In general, a mortgage comprises a conveyance or retention of an interest in real property executed for the benefit of the mortgagee to secure payment of a debt. See generally Restatement (Third) of Property: Mortgages § 1.1 (1997); 54A Am.Jur.2d Mortgages §§ 1, 138 (2009); see also Liechty v. Descartes Saurí, 9 P.R. Offic. Trans. 660 (1980) (holding that “mortgage” encompasses “a property right”). Some jurisdictions subscribe to the so-called “title theory” in which a mortgage effects a conditional conveyance vesting in the mortgagee legal title of the property, which title is defeated once the mortgage debt is paid. See generally 54A Am.Jur.2d Mortgages §§ 1, 136 (2009); Restatement (Third) of Property: Mortgages § 4.1, cmt. a(1) (1997). Others follow the “lien theory,” under which the mortgage is mere security for the debt, creating a lien interest without divesting the mortgagor of legal title during the period of debt repayment. See generally 54A Am.Jur.2d Mortgages §§ 1, 137; Restatement (Third) of Property: Mortgages § 4.1, cmt. a(2). Under either system, the act of recording, rather than marking the inception of the mortgage interest itself, impacts the strength of the mortgagee's security interest in the property relative to other persons or entities claiming a competing interest. See generally 55 Am.Jur.2d Mortgages §§ 278–81 (2009); Restatement (Third) of Property: Mortgages § 7.1, cmt. a (1997). In some jurisdictions even defectively executed mortgage documents may give rise to a security interest in the property and be enforced as, for instance, an equitable mortgage. See generally 54A Am.Jur.2d Mortgages §§ 10–11, 13, 82; 55 Am.Jur.2d Mortgages § 301; see, e.g., In re Williams, 584 S.E.2d 922 (W.Va.2003); Citizens Nat'l Bank in Zanesville v. Denison, 133 N.E.2d 329 (Ohio 1956).

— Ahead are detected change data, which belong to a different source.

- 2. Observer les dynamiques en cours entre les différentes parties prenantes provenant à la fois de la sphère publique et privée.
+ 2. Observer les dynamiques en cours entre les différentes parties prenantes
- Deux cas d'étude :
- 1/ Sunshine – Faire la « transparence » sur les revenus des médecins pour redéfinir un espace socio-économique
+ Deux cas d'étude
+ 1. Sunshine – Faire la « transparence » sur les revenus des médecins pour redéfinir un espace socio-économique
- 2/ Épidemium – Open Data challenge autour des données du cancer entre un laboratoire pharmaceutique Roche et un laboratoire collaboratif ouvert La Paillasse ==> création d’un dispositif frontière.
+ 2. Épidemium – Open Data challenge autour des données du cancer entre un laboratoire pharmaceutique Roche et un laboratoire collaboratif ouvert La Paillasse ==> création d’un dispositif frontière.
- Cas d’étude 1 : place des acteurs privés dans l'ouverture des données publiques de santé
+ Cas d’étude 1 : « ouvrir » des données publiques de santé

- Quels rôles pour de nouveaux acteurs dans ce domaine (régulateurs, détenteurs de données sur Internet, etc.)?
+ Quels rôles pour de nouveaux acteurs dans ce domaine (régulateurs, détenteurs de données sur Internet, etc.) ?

In their briefing, both parties use nomenclature suggesting that Puerto Rico is a lien theory jurisdiction. But they focus on different provisions of Puerto Rico law to reach opposite conclusions on the critical issues. The debtors assert that recordation of a mortgage deed is so essential to its validity under Puerto Rico mortgage law that even when such a deed is presented to the registry for recording, no property interest vests until the deed is actually recorded by the registrar. According to the debtors, because the mortgage deeds were unrecorded at the time the bankruptcy petition was filed, they were no more than unsecured personal obligations and did not confer a pre-petition property interest on Banco Popular. Meanwhile, Banco Popular stands on Puerto Rico's relation back doctrine to contend that a bona fide third party who acquires rights in real property after a mortgage security interest in the same property has been presented and is pending recordation acquires the property interest subject to the perfection of the first-in-time security interest. Thus, according to Banco Popular, the execution of the mortgage deeds along with the acts of presentment sufficiently vested in it a pre-petition interest in the real property which the Bankruptcy Code allows to continue to perfection.

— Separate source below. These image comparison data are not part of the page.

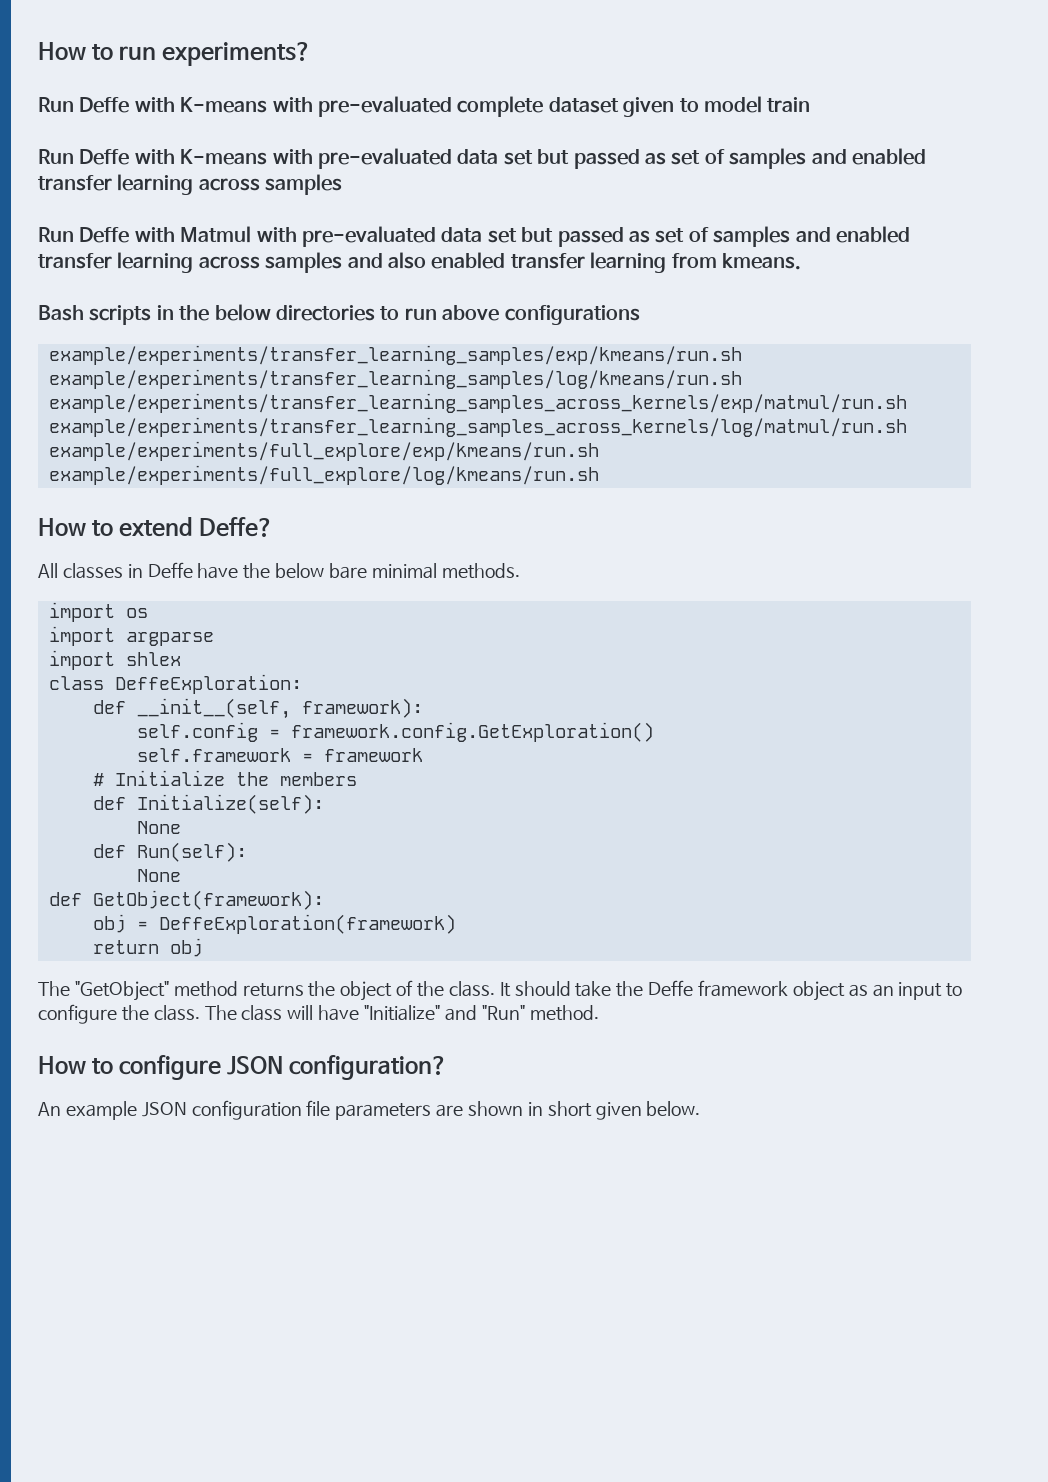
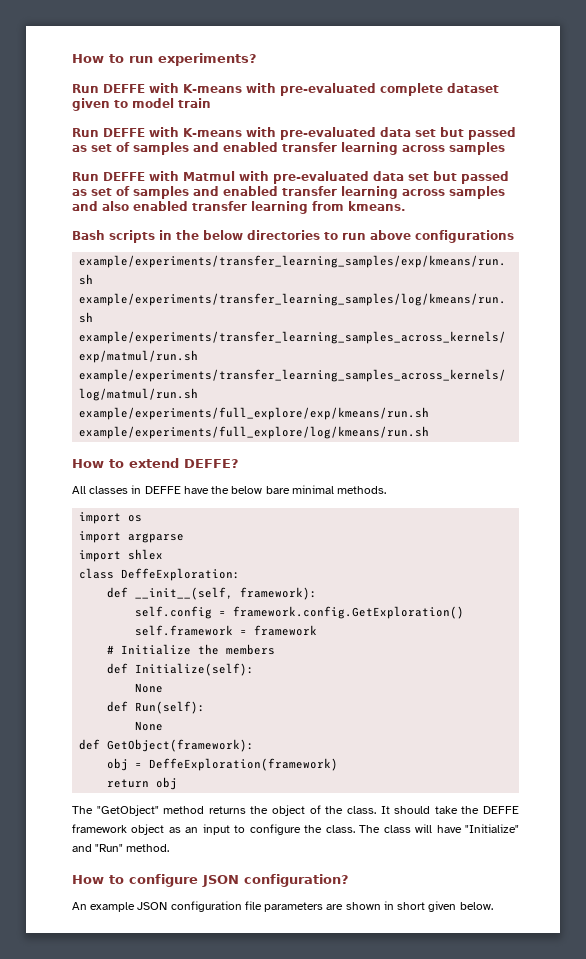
- Run Deffe with K-means with pre-evaluated complete dataset given to model train
+ Run DEFFE with K-means with pre-evaluated complete dataset given to model train
- Run Deffe with K-means with pre-evaluated data set but passed as set of samples and enabled transfer learning across samples
+ Run DEFFE with K-means with pre-evaluated data set but passed as set of samples and enabled transfer learning across samples
- Run Deffe with Matmul with pre-evaluated data set but passed as set of samples and enabled transfer learning across samples and also enabled transfer learning from kmeans.
+ Run DEFFE with Matmul with pre-evaluated data set but passed as set of samples and enabled transfer learning across samples and also enabled transfer learning from kmeans.
- How to extend Deffe?
+ How to extend DEFFE?
- All classes in Deffe have the below bare minimal methods.
+ All classes in DEFFE have the below bare minimal methods.
- It should take the Deffe framework object as an input to configure the class.
+ It should take the DEFFE framework object as an input to configure the class.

After review of the relevant local law, along with the instruction of 229 Main Street, we agree with Banco Popular's position that it attained a pre-petition “interest in property” within the meaning of sections 362(b)(3) and 546(b)(1)(A) of the Bankruptcy Code.

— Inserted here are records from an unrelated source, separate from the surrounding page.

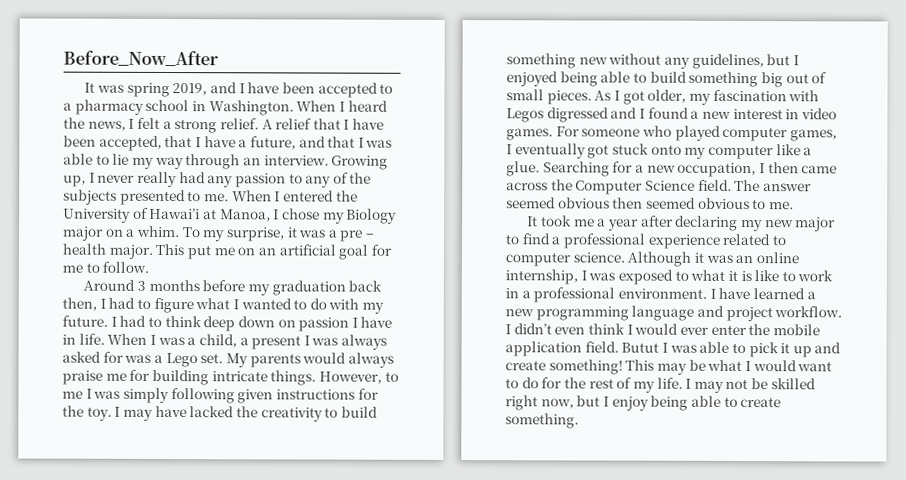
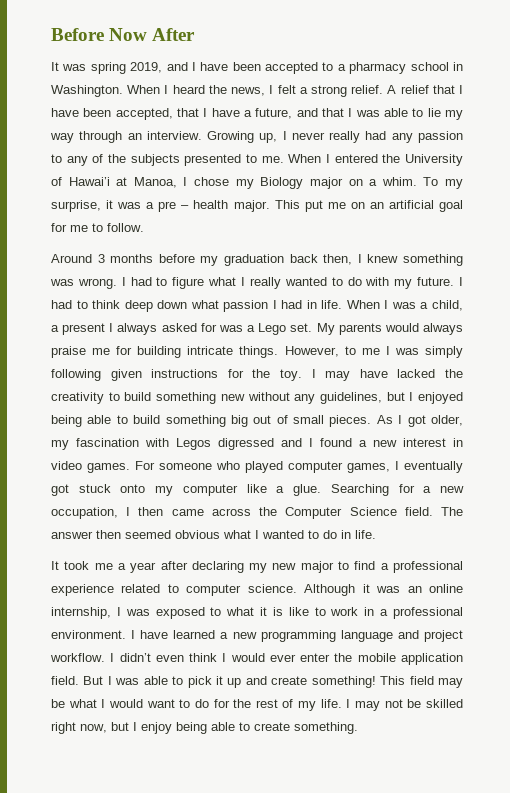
- Before_Now_After
+ Before Now After
- Around 3 months before my graduation back then, I had to figure what I wanted to do with my future.
+ Around 3 months before my graduation back then, I knew something was wrong. I had to figure what I really wanted to do with my future.
- I had to think deep down on passion I have in life.
+ I had to think deep down what passion I had in life.
- When I was a child, a present I was always asked for was a Lego set.
+ When I was a child, a present I always asked for was a Lego set.
- The answer seemed obvious then seemed obvious to me.
+ The answer then seemed obvious what I wanted to do in life.
- Butut I was able to pick it up and create something!
+ But I was able to pick it up and create something!
- This may be what I would want to do for the rest of my life.
+ This field may be what I would want to do for the rest of my life.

In Puerto Rico, the nature and effect of mortgages is governed by the Commonwealth's Mortgage and Property Registry Act of 1979 and portions of its Civil Code. See P.R. Laws Ann. tit. 30, § 2001 et. seq. (2005); P.R. Laws Ann. tit. 31, § 5001 et seq. (1991). The mortgage law provides:
A mortgage directly and immediately binds an estate and the rights on which it is imposed, whoever its owner or titleholder may be, to the fulfillment of the obligation for the security of which it was constituted.
Recorded mortgages shall be strictly real encumbrances, permitting mortgage loans to be made regardless of any subsequent right that is acquired on the same property or mortgage rights․
P.R. Laws Ann. tit. 30, § 2551; see also P.R. Laws Ann. tit. 31, § 5043 (effect of mortgage on property); P.R. Laws Ann. tit. 30, § 2601 (defining “voluntary mortgages”). The civil code sets forth the “essential requisites” of a mortgage contract, including that a mortgage “be constituted to secure the fulfillment of a principal obligation.” P.R. Laws Ann. tit. 31, §§ 5001, 5002.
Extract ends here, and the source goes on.